Tumor angiogenesis as a predictor of recurrence in stage Ib squamous cell carcinoma of the cervix

TV Dinh, EV Hannigan, ER Smith, MJ Hove, V Chopra, and T To

OBJECTIVE: To explore the possibility of using histologic microvessel count of sections from the tumor to predict recurrence of stage Ib squamous cell carcinoma of the cervix. METHODS: Tumor sections from 22 patients (11 patients free of disease after 3 years and 11 patients with recurrence) were stained histoimmunochemically for factor VIII-related antigens. Vessel counting in the most active area of angiogenesis was performed by two pathologists on a x 200 microscopic field (0.739 mm2) without knowledge of the patient's' outcome.

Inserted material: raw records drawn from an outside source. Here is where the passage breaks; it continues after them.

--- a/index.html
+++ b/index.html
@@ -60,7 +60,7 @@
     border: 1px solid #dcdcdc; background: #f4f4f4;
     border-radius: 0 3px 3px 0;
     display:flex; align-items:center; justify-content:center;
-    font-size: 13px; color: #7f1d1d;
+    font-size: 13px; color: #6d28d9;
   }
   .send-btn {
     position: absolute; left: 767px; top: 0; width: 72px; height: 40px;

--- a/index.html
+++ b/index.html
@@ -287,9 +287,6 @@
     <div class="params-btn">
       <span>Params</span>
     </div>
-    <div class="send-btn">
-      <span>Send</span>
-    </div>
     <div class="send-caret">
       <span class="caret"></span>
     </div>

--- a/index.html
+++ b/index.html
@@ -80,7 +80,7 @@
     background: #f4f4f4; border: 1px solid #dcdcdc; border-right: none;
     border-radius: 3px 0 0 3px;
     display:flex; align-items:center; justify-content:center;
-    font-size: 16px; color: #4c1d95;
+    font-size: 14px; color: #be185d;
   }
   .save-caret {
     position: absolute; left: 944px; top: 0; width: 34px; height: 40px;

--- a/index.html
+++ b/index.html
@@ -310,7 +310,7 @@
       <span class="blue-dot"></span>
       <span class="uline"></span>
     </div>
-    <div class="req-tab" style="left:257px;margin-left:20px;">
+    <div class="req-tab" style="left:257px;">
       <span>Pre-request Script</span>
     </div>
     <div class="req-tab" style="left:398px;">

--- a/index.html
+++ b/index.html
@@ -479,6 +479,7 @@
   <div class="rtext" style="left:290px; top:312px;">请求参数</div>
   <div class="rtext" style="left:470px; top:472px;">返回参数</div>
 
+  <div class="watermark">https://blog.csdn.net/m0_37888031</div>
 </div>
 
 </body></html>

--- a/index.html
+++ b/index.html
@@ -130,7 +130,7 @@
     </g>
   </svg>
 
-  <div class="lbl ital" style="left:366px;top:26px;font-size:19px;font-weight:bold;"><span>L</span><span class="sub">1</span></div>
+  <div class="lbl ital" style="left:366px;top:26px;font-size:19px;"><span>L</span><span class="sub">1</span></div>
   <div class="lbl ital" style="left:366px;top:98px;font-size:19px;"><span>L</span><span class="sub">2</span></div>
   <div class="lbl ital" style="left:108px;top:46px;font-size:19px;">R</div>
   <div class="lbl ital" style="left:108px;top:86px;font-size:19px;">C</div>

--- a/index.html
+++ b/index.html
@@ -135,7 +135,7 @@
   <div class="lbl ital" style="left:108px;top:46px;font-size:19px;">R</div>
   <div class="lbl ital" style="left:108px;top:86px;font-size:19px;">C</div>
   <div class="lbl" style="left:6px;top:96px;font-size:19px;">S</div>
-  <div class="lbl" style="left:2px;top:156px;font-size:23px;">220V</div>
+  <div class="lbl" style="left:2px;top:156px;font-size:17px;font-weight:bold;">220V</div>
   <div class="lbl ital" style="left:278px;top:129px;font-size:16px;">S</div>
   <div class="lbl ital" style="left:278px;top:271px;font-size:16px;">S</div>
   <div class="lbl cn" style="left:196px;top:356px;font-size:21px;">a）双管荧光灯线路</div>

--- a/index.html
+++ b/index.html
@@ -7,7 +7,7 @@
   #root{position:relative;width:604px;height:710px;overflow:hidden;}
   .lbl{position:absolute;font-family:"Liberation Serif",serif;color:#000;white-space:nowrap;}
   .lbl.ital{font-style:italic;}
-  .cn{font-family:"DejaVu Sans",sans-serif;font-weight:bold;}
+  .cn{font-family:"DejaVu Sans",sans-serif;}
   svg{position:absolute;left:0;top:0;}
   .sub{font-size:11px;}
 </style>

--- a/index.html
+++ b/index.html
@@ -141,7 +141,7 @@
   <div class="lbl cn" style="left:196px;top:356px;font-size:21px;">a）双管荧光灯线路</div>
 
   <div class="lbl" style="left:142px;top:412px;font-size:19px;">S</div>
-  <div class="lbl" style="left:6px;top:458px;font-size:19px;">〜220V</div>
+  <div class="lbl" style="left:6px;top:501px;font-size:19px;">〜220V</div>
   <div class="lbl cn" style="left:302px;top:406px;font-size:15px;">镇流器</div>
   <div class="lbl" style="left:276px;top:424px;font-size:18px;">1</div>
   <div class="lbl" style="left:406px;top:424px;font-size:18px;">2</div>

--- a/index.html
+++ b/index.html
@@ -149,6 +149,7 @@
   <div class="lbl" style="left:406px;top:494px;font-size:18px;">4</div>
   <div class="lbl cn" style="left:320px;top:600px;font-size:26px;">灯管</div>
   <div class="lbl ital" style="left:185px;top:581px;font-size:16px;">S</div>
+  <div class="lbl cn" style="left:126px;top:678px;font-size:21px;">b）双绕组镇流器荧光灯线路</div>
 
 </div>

To predict recurrence, vessel count was compared with age, tumor size, tumor grade, lymph-vascular invasion, duration of follow-up, and type of therapy. RESULTS: Only high microvessel count (mean 19.9, range 7-43, versus mean 30.1, range 17-78; P < .05) and tumor size (mean 2.84 cm, range 1-4.2, versus mean 4.11 cm, range 2.2-6; P < .05) were independent factors predicting recurrence. CONCLUSION: High microvessel count in tumors may be used to predict recurrence in stage Ib squamous cell carcinoma of the cervix.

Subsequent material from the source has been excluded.